▶ _PROBLEM TO WORK ON_: Across the entries below, how many lines contain the string "size"? Only the number is wanted.

[[ RECORDS open ]]

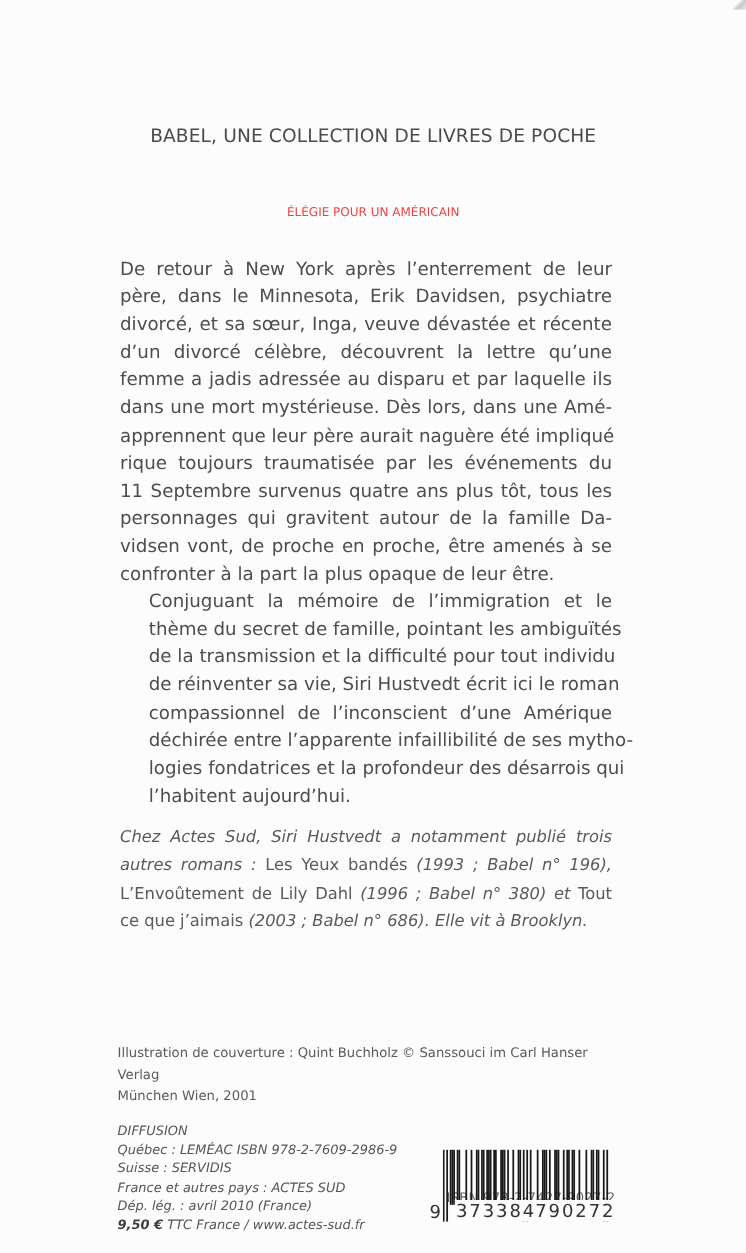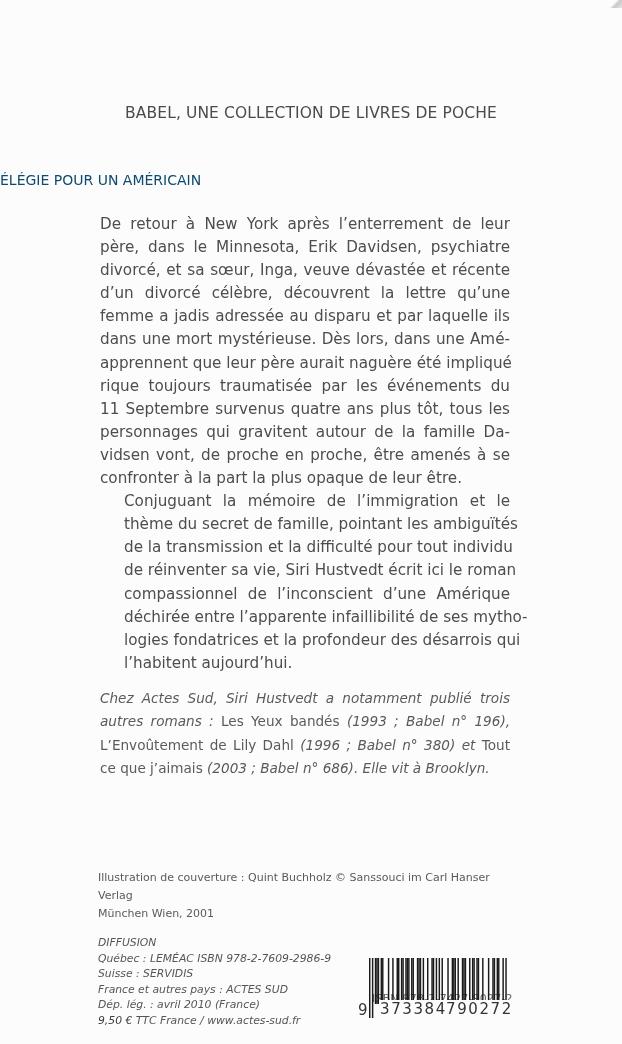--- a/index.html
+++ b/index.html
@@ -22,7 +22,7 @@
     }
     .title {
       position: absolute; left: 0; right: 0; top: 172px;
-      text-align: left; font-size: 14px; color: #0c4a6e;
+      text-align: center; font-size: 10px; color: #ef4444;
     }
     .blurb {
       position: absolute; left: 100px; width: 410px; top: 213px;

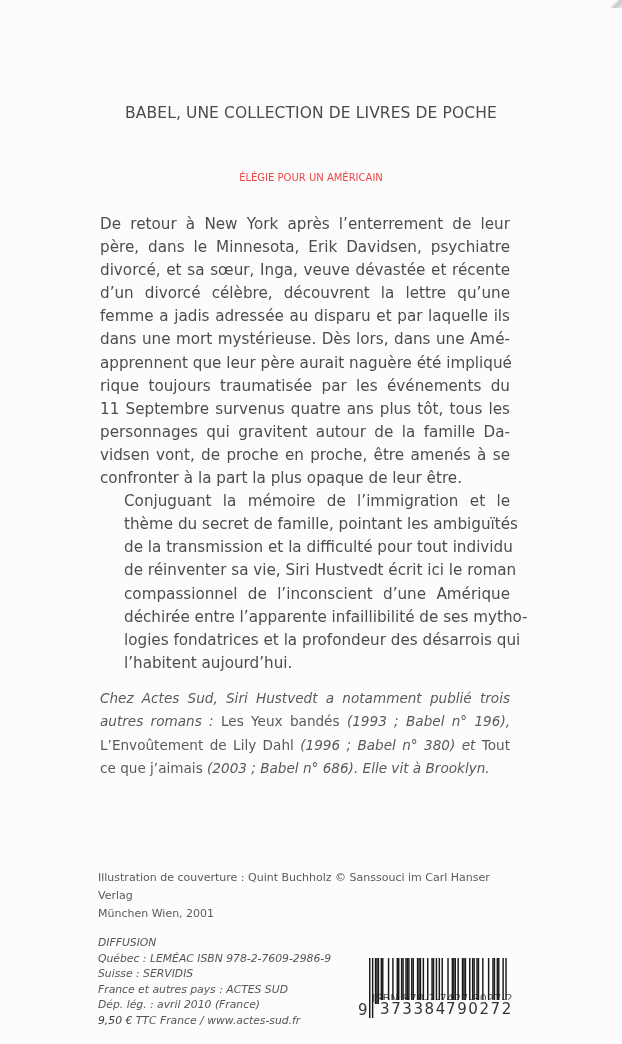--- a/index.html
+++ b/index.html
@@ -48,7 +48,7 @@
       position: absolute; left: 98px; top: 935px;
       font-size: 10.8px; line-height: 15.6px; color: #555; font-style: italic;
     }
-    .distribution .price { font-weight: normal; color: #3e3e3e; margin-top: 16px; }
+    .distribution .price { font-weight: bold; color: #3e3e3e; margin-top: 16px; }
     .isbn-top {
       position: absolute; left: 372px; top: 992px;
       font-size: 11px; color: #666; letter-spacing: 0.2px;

[[ RECORDS closed ]]

▶ _RESPONSE_: 4